Belahan Jiwa

188 19 0
                                    

"BELLA, Belia, mainnya udahan dulu. Sini, makanannya udah siap," ujar Ibu sedikit berteriak, mengayunkan tangannya, mengisyaratkan agar Bella dan Belia, sepasang anak kembar itu datang ke posisinya.

Bella dan Belia yang sedang sibuk bermain lempar tangkap bola, lantas menjatuhkan bola berwarna merah tersebut dan segera berlari menuju posisi ibu dan ayahnya yang sudah duduk di atas alas piknik berwarna merah kotak-kotak tersebut.

"Yah, jadi keringetan lagi, kan," ujar Ayah, mengusap keringat di dahi Bella dan Belia menggunakan tisu. Dua gadis cilik itu pun segera mencuci tangannya, lalu mencomot stroberi yang berwarna merah ranum.

"Asem," gumam Bella, memasang ekspresi yang sesuai dengan apa yang saat ini dia rasakan. Belia yang belum sempat menyuap stroberi tersebut ke mulutnya, lantas menaruh kembali stroberi itu dan meraih buah yang lain. Ibu dan Ayah hanya bisa tertawa melihat para bocah tersebut.

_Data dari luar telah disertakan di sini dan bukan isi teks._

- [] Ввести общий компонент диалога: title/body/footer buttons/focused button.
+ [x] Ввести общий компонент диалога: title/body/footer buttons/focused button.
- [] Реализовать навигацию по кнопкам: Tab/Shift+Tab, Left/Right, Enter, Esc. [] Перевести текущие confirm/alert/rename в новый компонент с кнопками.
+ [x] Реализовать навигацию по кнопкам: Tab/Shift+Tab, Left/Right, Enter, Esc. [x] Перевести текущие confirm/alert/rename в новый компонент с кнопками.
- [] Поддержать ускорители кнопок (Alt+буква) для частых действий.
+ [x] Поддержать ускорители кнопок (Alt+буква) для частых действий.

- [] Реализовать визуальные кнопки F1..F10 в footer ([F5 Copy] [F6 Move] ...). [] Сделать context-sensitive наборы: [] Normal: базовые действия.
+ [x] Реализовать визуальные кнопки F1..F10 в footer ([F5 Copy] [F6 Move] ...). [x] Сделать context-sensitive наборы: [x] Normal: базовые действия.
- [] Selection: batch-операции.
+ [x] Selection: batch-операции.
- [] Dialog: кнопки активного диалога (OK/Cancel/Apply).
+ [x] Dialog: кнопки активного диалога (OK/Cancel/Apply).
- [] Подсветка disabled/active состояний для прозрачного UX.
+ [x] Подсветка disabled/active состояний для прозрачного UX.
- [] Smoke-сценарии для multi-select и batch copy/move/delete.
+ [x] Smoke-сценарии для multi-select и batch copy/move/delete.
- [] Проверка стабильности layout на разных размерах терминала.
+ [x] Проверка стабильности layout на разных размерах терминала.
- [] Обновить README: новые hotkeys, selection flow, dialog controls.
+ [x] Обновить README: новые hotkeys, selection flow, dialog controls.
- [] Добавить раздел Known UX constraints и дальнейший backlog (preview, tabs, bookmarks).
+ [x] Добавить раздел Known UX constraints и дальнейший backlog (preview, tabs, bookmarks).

"Bu, tadi Casper main ke sana, terus ketemu kucing lain," ucap Belia dengan mulut yang penuh, menunjuk ke arah seberang sana. "Mereka masih main di sana."

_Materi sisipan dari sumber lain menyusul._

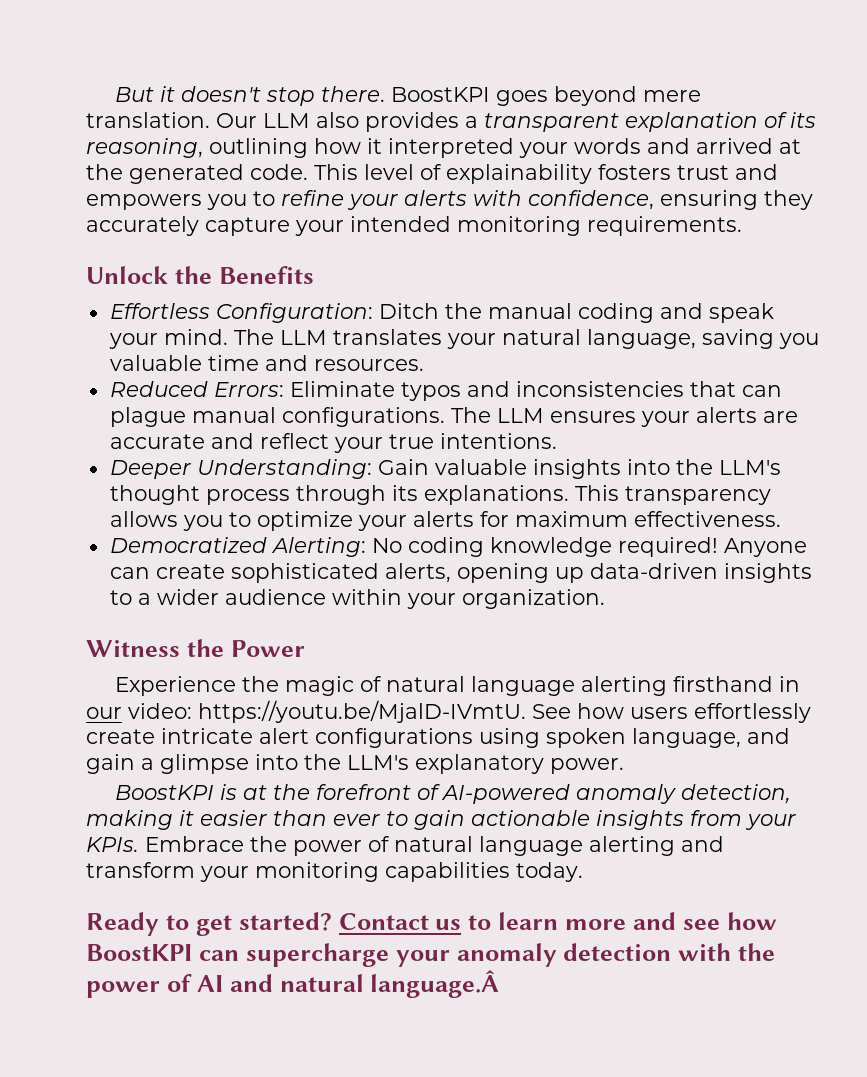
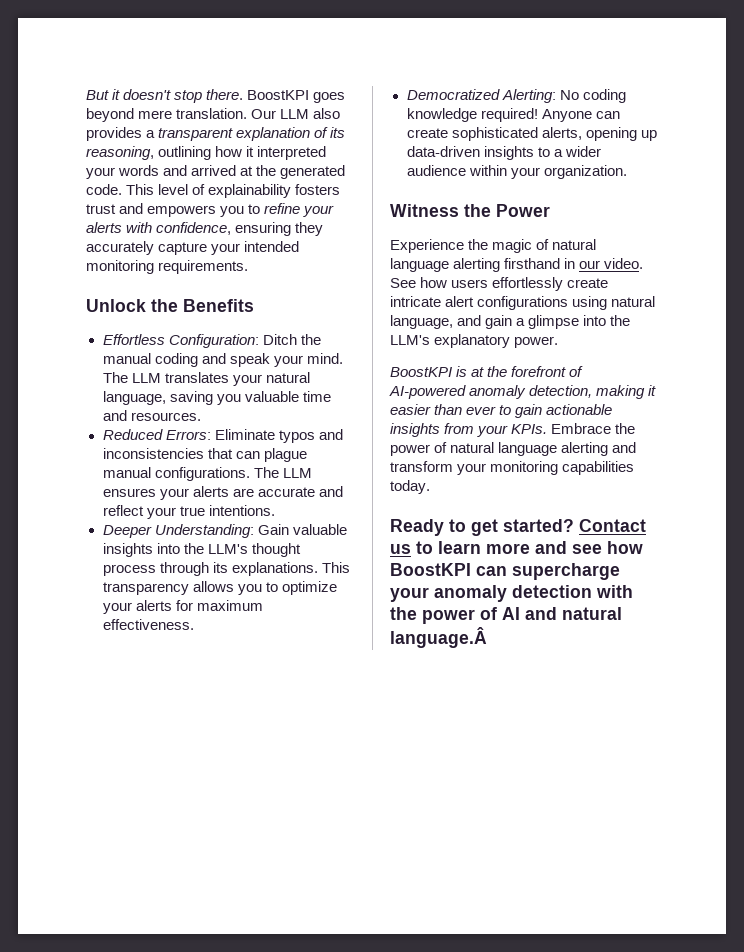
- Experience the magic of natural language alerting firsthand in our video: https://youtu.be/MjalD-IVmtU. See how users effortlessly create intricate alert configurations using spoken language, and gain a glimpse into the LLM's explanatory power.
+ Experience the magic of natural language alerting firsthand in our video. See how users effortlessly create intricate alert configurations using natural language, and gain a glimpse into the LLM's explanatory power.

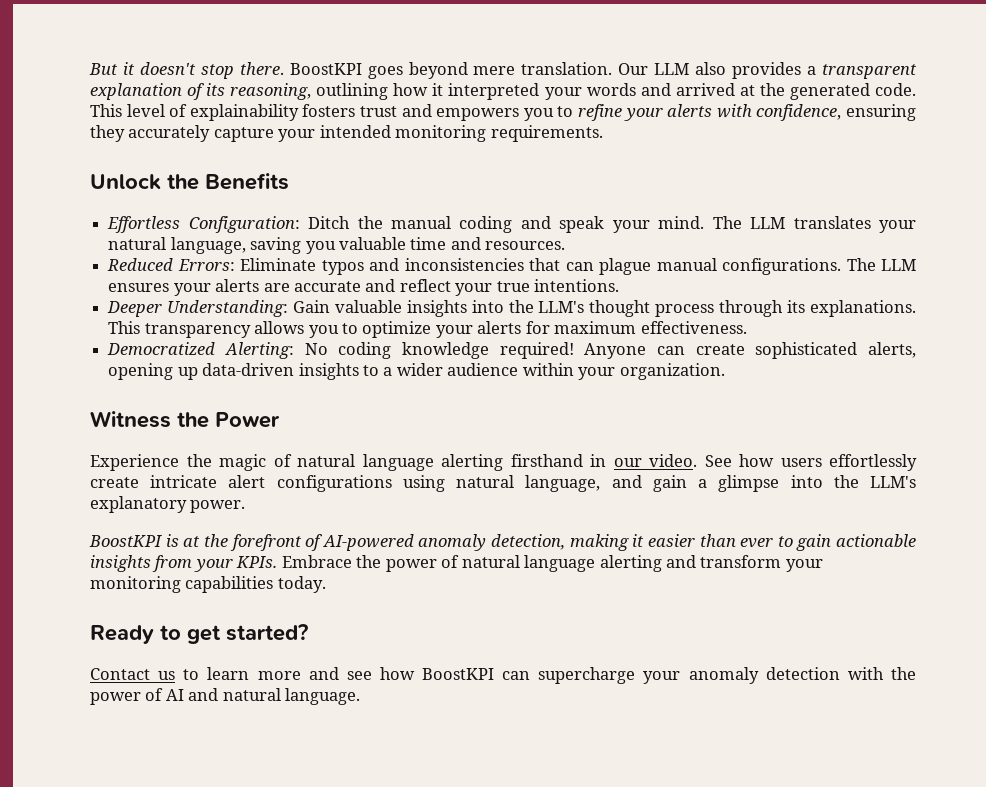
- Ready to get started? Contact us to learn more and see how BoostKPI can supercharge your anomaly detection with the power of AI and natural language.Â
+ Ready to get started?
+ Contact us to learn more and see how BoostKPI can supercharge your anomaly detection with the power of AI and natural language.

Ibu mengangguk-angguk. "Jadi, Casper dapet temen baru, ya."

Casper adalah kucing peliharaan mereka yang berwarna putih. Tiap kali mereka mengadakan piknik pada Sabtu sore, Casper selalu ikut. Namun, baru kali ini, Casper bertemu dan berteman dengan kucing lain.

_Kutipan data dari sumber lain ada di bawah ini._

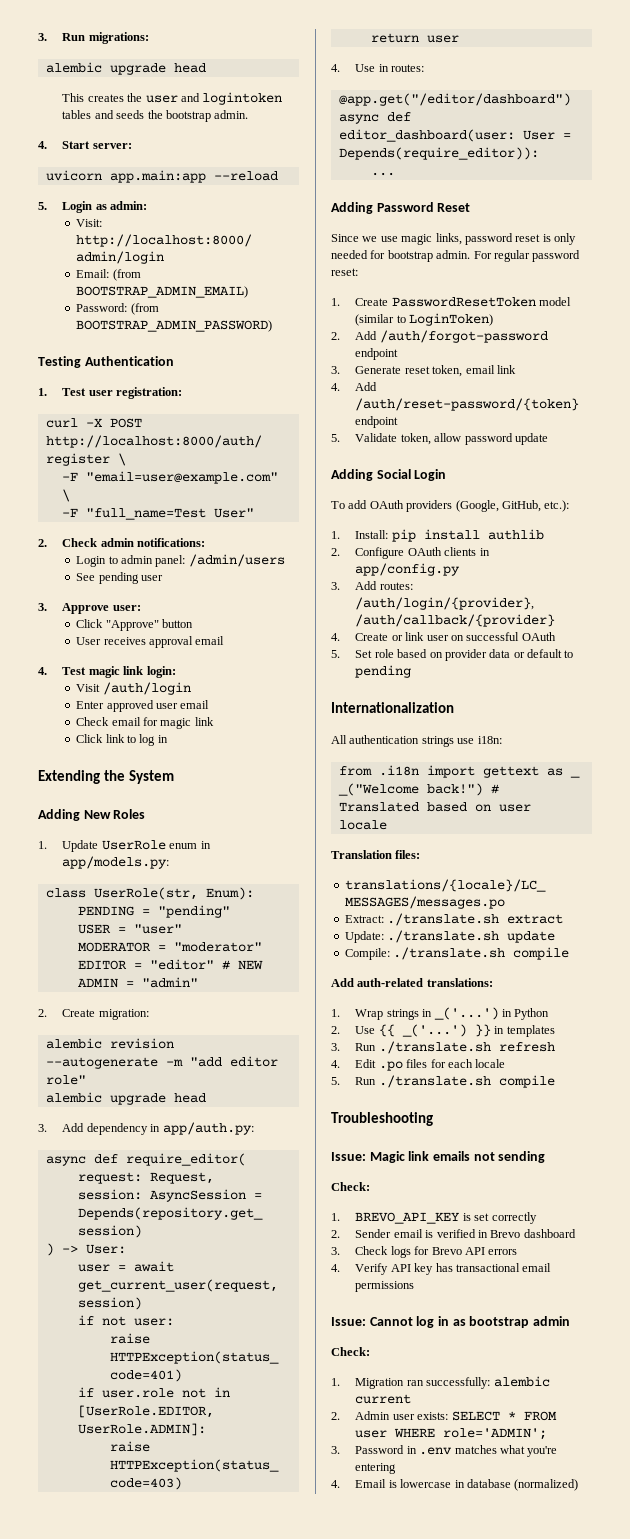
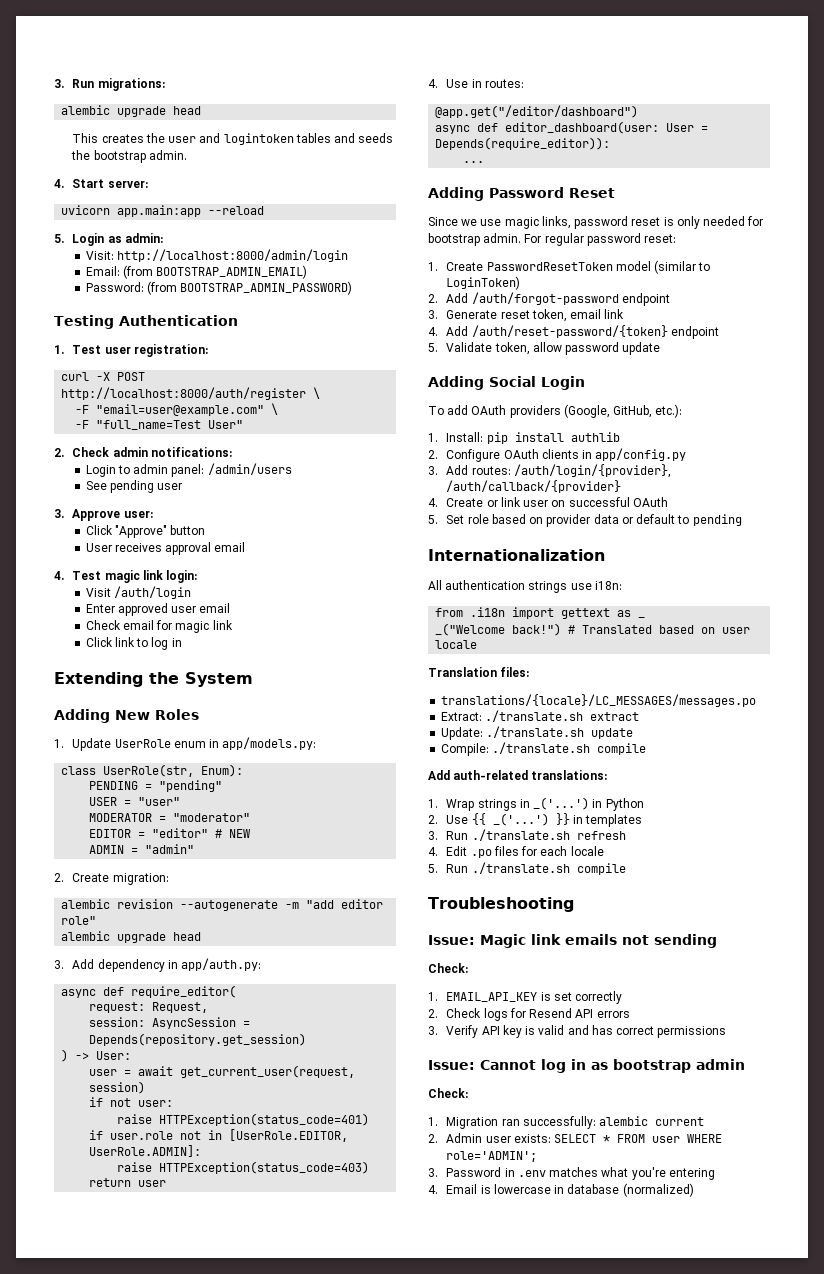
- 1. BREVO_API_KEY is set correctly
+ 1. EMAIL_API_KEY is set correctly
- 2. Sender email is verified in Brevo dashboard
- 3. Check logs for Brevo API errors
+ 2. Check logs for Resend API errors
- 4. Verify API key has transactional email permissions
+ 3. Verify API key is valid and has correct permissions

"Siapa tau ini hari pertemuan Casper sama belahan jiwanya," ucap Ayah.

"Belahan jiwa?" Bella mengernyitkan dahinya. "Belahan jiwa apa?"

"Belahan jiwa itu…" Ayah menggantungkan ucapannya, mencoba memikirkan jawaban yang tepat. "Kaya Ayah sama Ibu. Ibu tuh belahan jiwa Ayah."

"Kalau Bella?" tanya Bella, menunjuk dirinya sendiri. "Belahan jiwa Bella siapa? Belia?"

"Belum tau, sayang," jawab Ibu. "Suatu saat, Bella pasti nemu orangnya. Orang baik yang jadi belahan jiwa Bella."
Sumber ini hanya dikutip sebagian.